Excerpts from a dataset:
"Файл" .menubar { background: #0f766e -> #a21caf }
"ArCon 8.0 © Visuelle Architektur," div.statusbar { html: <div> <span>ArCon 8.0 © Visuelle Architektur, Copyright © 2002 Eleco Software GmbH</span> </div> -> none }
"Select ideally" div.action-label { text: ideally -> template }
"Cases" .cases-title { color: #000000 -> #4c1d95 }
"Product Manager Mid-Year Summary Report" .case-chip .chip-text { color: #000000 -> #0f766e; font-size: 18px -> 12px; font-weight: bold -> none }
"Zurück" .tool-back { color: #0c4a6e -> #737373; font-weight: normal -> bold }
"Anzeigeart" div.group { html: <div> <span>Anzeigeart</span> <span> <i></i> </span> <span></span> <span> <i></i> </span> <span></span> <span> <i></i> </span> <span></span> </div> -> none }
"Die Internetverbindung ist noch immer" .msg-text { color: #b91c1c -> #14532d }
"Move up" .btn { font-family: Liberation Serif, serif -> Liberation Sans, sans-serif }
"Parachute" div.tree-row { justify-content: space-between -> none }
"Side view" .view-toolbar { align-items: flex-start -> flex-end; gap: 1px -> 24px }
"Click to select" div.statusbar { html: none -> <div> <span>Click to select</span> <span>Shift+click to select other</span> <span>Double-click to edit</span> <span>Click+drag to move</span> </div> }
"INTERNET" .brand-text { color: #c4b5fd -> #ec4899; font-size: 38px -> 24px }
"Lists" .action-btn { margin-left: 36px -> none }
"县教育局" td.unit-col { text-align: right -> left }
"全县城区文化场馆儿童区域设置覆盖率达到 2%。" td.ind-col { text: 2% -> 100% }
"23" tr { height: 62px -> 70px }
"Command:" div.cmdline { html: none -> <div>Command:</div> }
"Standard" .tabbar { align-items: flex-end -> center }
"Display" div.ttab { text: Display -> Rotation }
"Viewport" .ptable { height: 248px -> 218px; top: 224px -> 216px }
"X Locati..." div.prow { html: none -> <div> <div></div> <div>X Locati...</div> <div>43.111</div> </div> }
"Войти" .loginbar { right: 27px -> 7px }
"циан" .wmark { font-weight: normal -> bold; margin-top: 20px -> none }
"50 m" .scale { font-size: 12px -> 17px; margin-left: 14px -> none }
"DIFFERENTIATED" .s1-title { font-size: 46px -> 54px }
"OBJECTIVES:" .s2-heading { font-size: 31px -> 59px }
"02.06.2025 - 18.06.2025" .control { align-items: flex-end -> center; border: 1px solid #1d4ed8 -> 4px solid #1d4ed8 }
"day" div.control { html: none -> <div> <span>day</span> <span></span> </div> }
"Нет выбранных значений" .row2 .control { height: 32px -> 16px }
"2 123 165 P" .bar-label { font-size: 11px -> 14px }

Activity –
Every entry should be retyped exactly as it appears.

Solution –
"Файл" .menubar { background: #0f766e -> #a21caf }
"ArCon 8.0 © Visuelle Architektur," div.statusbar { html: <div> <span>ArCon 8.0 © Visuelle Architektur, Copyright © 2002 Eleco Software GmbH</span> </div> -> none }
"Select ideally" div.action-label { text: ideally -> template }
"Cases" .cases-title { color: #000000 -> #4c1d95 }
"Product Manager Mid-Year Summary Report" .case-chip .chip-text { color: #000000 -> #0f766e; font-size: 18px -> 12px; font-weight: bold -> none }
"Zurück" .tool-back { color: #0c4a6e -> #737373; font-weight: normal -> bold }
"Anzeigeart" div.group { html: <div> <span>Anzeigeart</span> <span> <i></i> </span> <span></span> <span> <i></i> </span> <span></span> <span> <i></i> </span> <span></span> </div> -> none }
"Die Internetverbindung ist noch immer" .msg-text { color: #b91c1c -> #14532d }
"Move up" .btn { font-family: Liberation Serif, serif -> Liberation Sans, sans-serif }
"Parachute" div.tree-row { justify-content: space-between -> none }
"Side view" .view-toolbar { align-items: flex-start -> flex-end; gap: 1px -> 24px }
"Click to select" div.statusbar { html: none -> <div> <span>Click to select</span> <span>Shift+click to select other</span> <span>Double-click to edit</span> <span>Click+drag to move</span> </div> }
"INTERNET" .brand-text { color: #c4b5fd -> #ec4899; font-size: 38px -> 24px }
"Lists" .action-btn { margin-left: 36px -> none }
"县教育局" td.unit-col { text-align: right -> left }
"全县城区文化场馆儿童区域设置覆盖率达到 2%。" td.ind-col { text: 2% -> 100% }
"23" tr { height: 62px -> 70px }
"Command:" div.cmdline { html: none -> <div>Command:</div> }
"Standard" .tabbar { align-items: flex-end -> center }
"Display" div.ttab { text: Display -> Rotation }
"Viewport" .ptable { height: 248px -> 218px; top: 224px -> 216px }
"X Locati..." div.prow { html: none -> <div> <div></div> <div>X Locati...</div> <div>43.111</div> </div> }
"Войти" .loginbar { right: 27px -> 7px }
"циан" .wmark { font-weight: normal -> bold; margin-top: 20px -> none }
"50 m" .scale { font-size: 12px -> 17px; margin-left: 14px -> none }
"DIFFERENTIATED" .s1-title { font-size: 46px -> 54px }
"OBJECTIVES:" .s2-heading { font-size: 31px -> 59px }
"02.06.2025 - 18.06.2025" .control { align-items: flex-end -> center; border: 1px solid #1d4ed8 -> 4px solid #1d4ed8 }
"day" div.control { html: none -> <div> <span>day</span> <span></span> </div> }
"Нет выбранных значений" .row2 .control { height: 32px -> 16px }
"2 123 165 P" .bar-label { font-size: 11px -> 14px }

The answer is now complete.